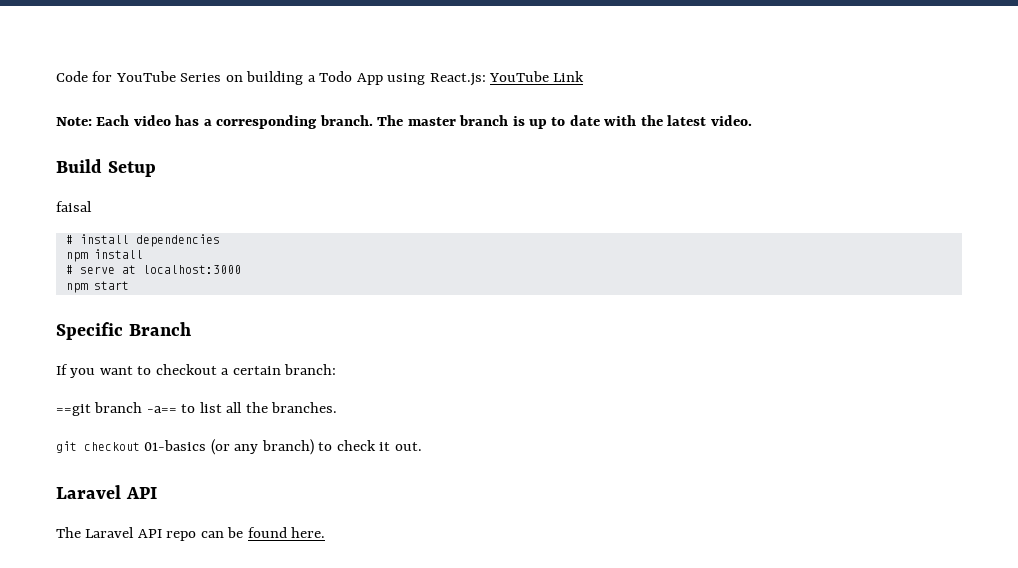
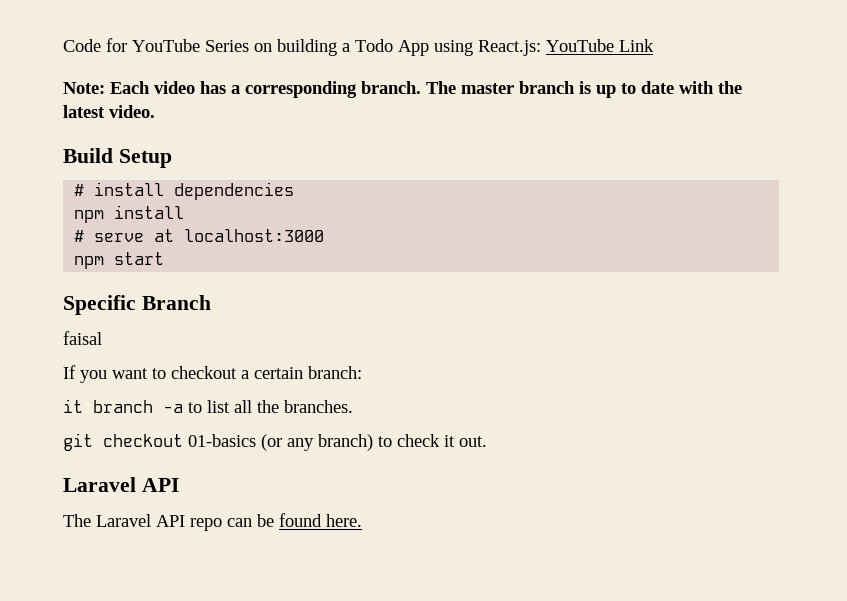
[56,201,92,212] // faisal -> (172, 158) none
(191, 329) none -> [63,331,102,345] // faisal
[56,402,177,416] ==git branch -a== -> [63,399,183,413] it branch -a

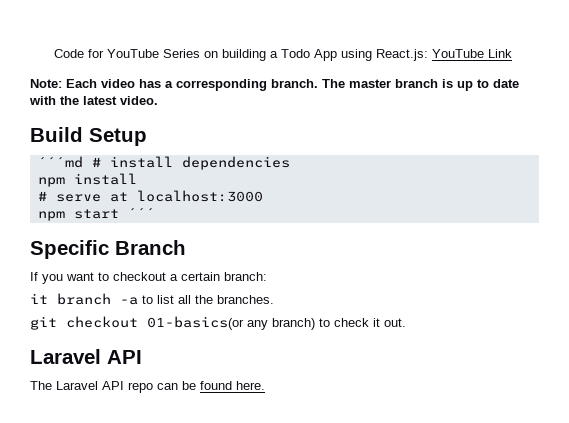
(172, 158) none -> [37,156,83,168] ´´´md
(165, 258) none -> [127,208,155,218] ´´´
[63,331,102,345] // faisal -> (186, 247) none
[188,434,282,451] 01-basics (or -> [147,316,244,330] 01-basics(or

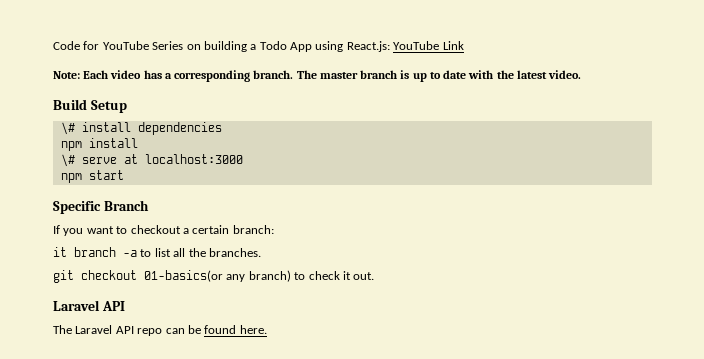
[37,156,101,168] ´´´md # -> [60,122,75,135] \#
[37,191,47,201] # -> [60,154,75,167] \#
[127,208,155,218] ´´´ -> (124, 175) none

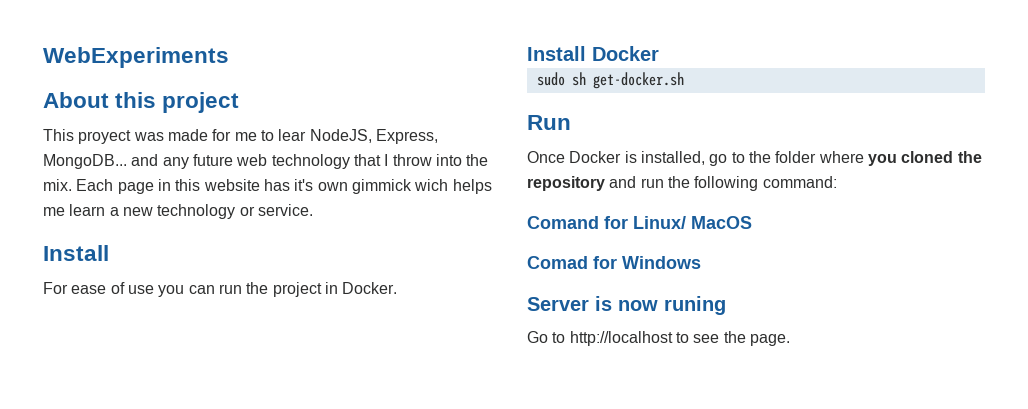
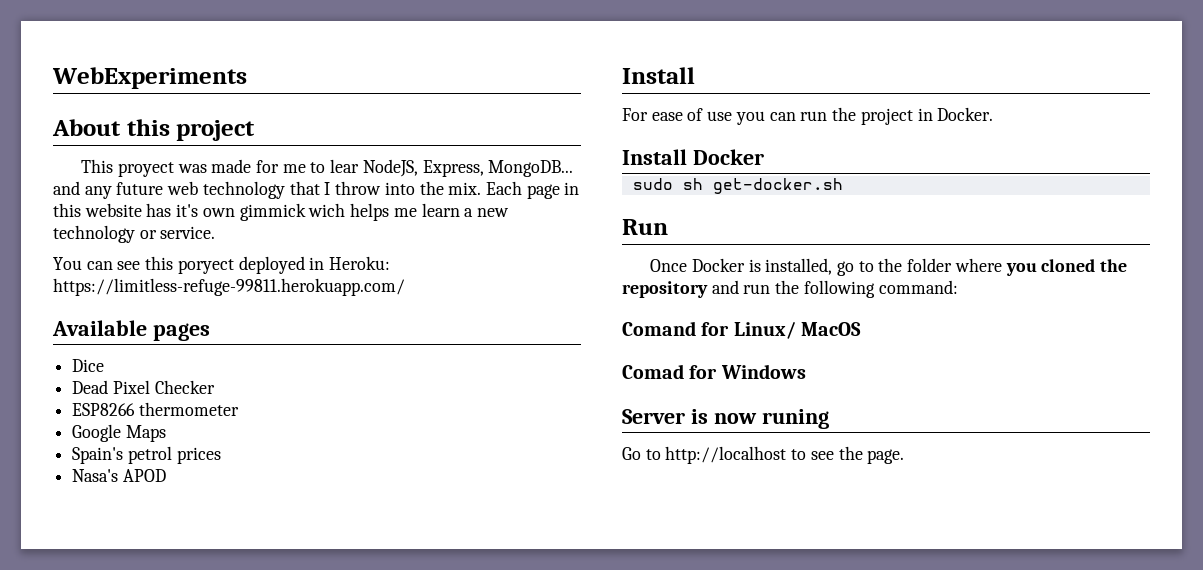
(313, 210) none -> [53,256,391,274] [53,278,405,296] [52,320,210,341] [72,359,105,372] [72,380,215,394] [72,402,239,416] [72,424,166,442] [72,446,221,464] [72,469,166,482] // You can see this poryect deployed in Heroku: https://limitless-refuge-99811.herokuapp.com/ // Available pages // Dice // Dead Pixel Checker // ESP8266 thermometer // Google Maps // Spain's petrol prices // Nasa's APOD

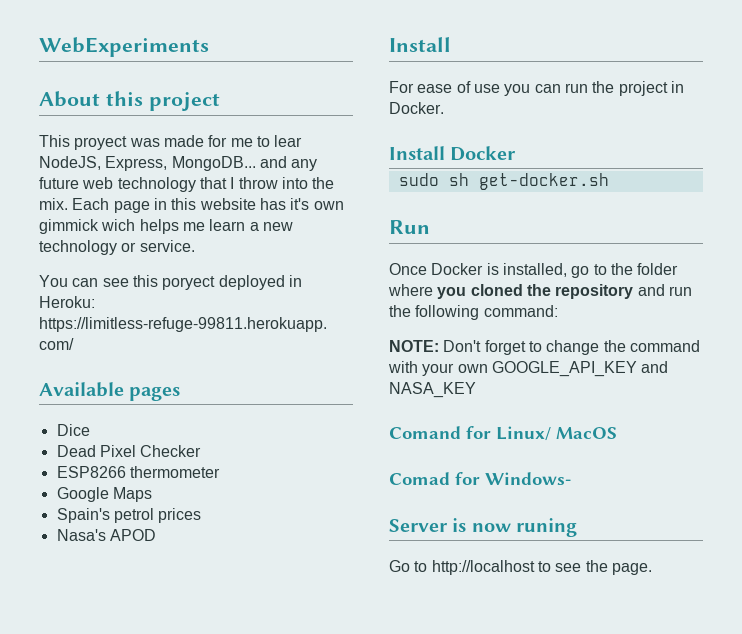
(958, 287) none -> [389,340,700,355] [388,361,669,377] [389,382,476,398] // NOTE: Don't forget to change the command with your own GOOGLE_API_KEY and NASA_KEY
[720,364,806,379] Windows -> [485,472,571,485] Windows-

# [ACTIVITY]
From the line that holds "[56,402,177,416] ==git branch" to the last line of the data, return those lines exactly and nothing else; both ends count, and pictures stay out.

# [OUTPUT]
[56,402,177,416] ==git branch -a== -> [63,399,183,413] it branch -a

(172, 158) none -> [37,156,83,168] ´´´md
(165, 258) none -> [127,208,155,218] ´´´
[63,331,102,345] // faisal -> (186, 247) none
[188,434,282,451] 01-basics (or -> [147,316,244,330] 01-basics(or

[37,156,101,168] ´´´md # -> [60,122,75,135] \#
[37,191,47,201] # -> [60,154,75,167] \#
[127,208,155,218] ´´´ -> (124, 175) none

(313, 210) none -> [53,256,391,274] [53,278,405,296] [52,320,210,341] [72,359,105,372] [72,380,215,394] [72,402,239,416] [72,424,166,442] [72,446,221,464] [72,469,166,482] // You can see this poryect deployed in Heroku: https://limitless-refuge-99811.herokuapp.com/ // Available pages // Dice // Dead Pixel Checker // ESP8266 thermometer // Google Maps // Spain's petrol prices // Nasa's APOD

(958, 287) none -> [389,340,700,355] [388,361,669,377] [389,382,476,398] // NOTE: Don't forget to change the command with your own GOOGLE_API_KEY and NASA_KEY
[720,364,806,379] Windows -> [485,472,571,485] Windows-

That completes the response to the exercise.